2.5.12. Evaluation of Film Performance in a Food Matrix

All film formulations based on poly(vinyl alcohol) (PVA) and Clitoria ternatea L. extract were exposed to a real food matrix to assess their colorimetric response during spoilage. Fragments of each formulation, previously labeled and individually suspended using threads to avoid direct contact, were placed inside a zip-type polyethylene bag. A fresh shrimp was introduced into the system. The bag was hermetically sealed and stored at 5 °C for 12 days under controlled refrigerated conditions. This setup allowed shrimp-released vapors to interact with the films without direct contact, enabling observation of color changes during storage.

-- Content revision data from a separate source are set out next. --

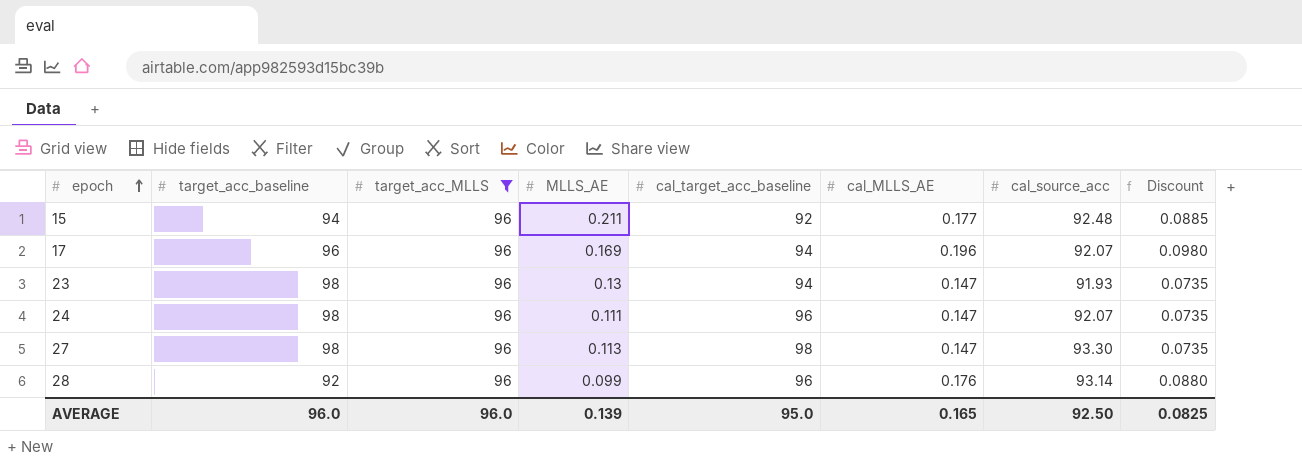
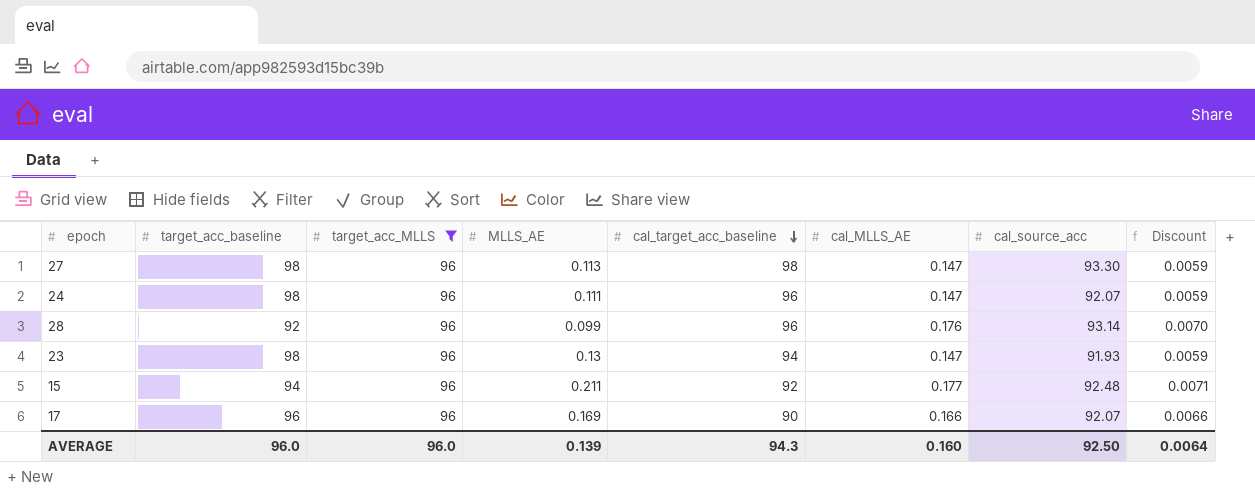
row order: epoch ascending -> cal_target_acc_baseline descending
column Discount | formula: [cal_MLLS_AE] * 0.5 -> [cal_MLLS_AE] * 0.04
17 | cal_target_acc_baseline: 94 -> 90
17 | cal_MLLS_AE: 0.196 -> 0.166
AVERAGE | cal_target_acc_baseline: 95.0 -> 94.3
AVERAGE | cal_MLLS_AE: 0.165 -> 0.160
AVERAGE | Discount: 0.0825 -> 0.0064

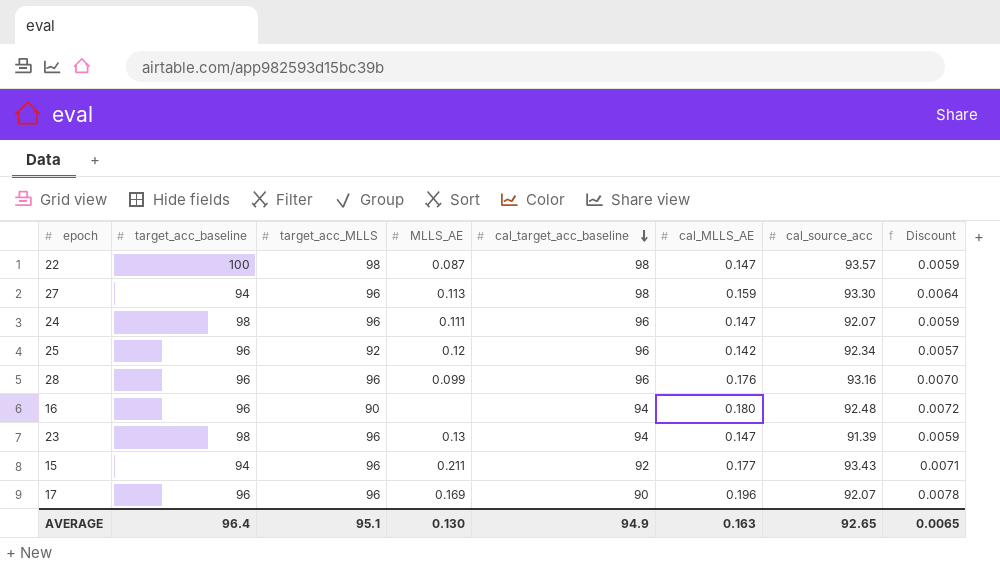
filter: target_acc_MLLS = 96 -> none
27 | target_acc_baseline: 98 -> 94
27 | cal_MLLS_AE: 0.147 -> 0.159
27 | Discount: 0.0059 -> 0.0064
28 | target_acc_baseline: 92 -> 96
28 | cal_source_acc: 93.14 -> 93.16
23 | cal_source_acc: 91.93 -> 91.39
15 | cal_source_acc: 92.48 -> 93.43
17 | cal_MLLS_AE: 0.166 -> 0.196
17 | Discount: 0.0066 -> 0.0078
AVERAGE | target_acc_baseline: 96.0 -> 96.4
AVERAGE | target_acc_MLLS: 96.0 -> 95.1
AVERAGE | MLLS_AE: 0.139 -> 0.130
AVERAGE | cal_target_acc_baseline: 94.3 -> 94.9
AVERAGE | cal_MLLS_AE: 0.160 -> 0.163
AVERAGE | cal_source_acc: 92.50 -> 92.65
AVERAGE | Discount: 0.0064 -> 0.0065

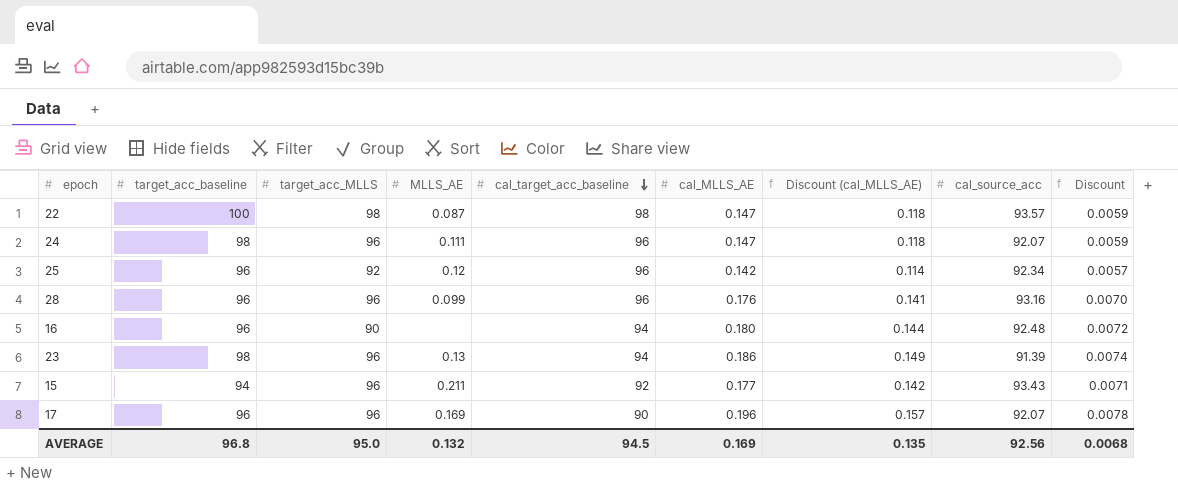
column Discount (cal_MLLS_AE) | formula: none -> [cal_MLLS_AE] * 0.8
row 27: 94 | 96 | 0.113 | 98 | 0.159 | 93.30 | 0.0064 -> none
23 | cal_MLLS_AE: 0.147 -> 0.186
23 | Discount: 0.0059 -> 0.0074
AVERAGE | target_acc_baseline: 96.4 -> 96.8
AVERAGE | target_acc_MLLS: 95.1 -> 95.0
AVERAGE | MLLS_AE: 0.130 -> 0.132
AVERAGE | cal_target_acc_baseline: 94.9 -> 94.5
AVERAGE | cal_MLLS_AE: 0.163 -> 0.169
AVERAGE | cal_source_acc: 92.65 -> 92.56
AVERAGE | Discount: 0.0065 -> 0.0068

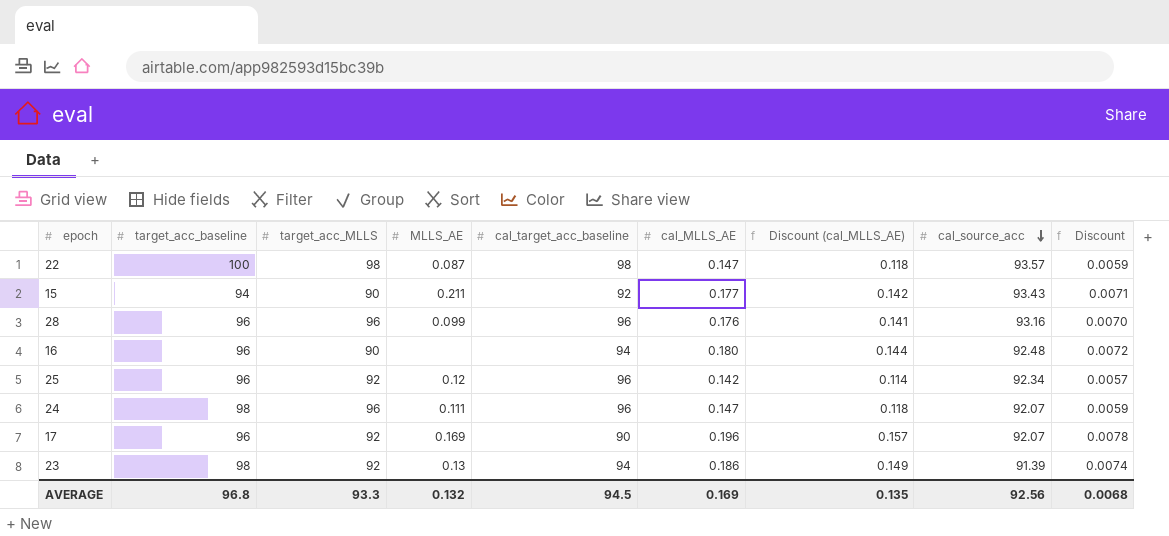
row order: cal_target_acc_baseline descending -> cal_source_acc descending
15 | target_acc_MLLS: 96 -> 90
17 | target_acc_MLLS: 96 -> 92
23 | target_acc_MLLS: 96 -> 92
AVERAGE | target_acc_MLLS: 95.0 -> 93.3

2.5.13. pH and Titratable Acidity

pH was determined using a digital pH meter equipped with a glass–calomel electrode. A homogenized shrimp sample (10 g) was mixed with 100 mL of distilled water (1:10 w/v) to obtain a pulp suspension. The electrode was directly immersed in the homogenate for measurement [22].

Titratable acidity was measured according to Estefanía et al. [23]. A 10–20 g homogenized sample was weighed into a beaker, mixed with 100 mL of distilled water, and allowed to stand briefly before titration. The mixture was titrated with 0.1 N NaOH using phenolphthalein as a visual indicator until a pale pink endpoint was reached. Acidity was calculated from the volume of NaOH consumed using Equation (8).

$$\%Acidez={\displaystyle \frac{N\times V1\times Meq}{m}}$$

(8)

where

• N = sodium hydroxide concentration (normality).
• V₁ = volume of sodium hydroxide consumed (mL).
• mEq = milliequivalent of the predominant acid in the sample.
• m = sample mass (g).

2.5.14. Color Determination

Color was measured with a colorimeter, obtaining CIE Lab* coordinates. In this system, L* represents vertical luminosity (0 = black, 100 = white), while a* and b* indicate horizontal orientation toward red–green and yellow–blue, respectively [24]. Total color change (ΔE*) was calculated by comparing shrimp pulp coordinates to a reference sample using Equation (9).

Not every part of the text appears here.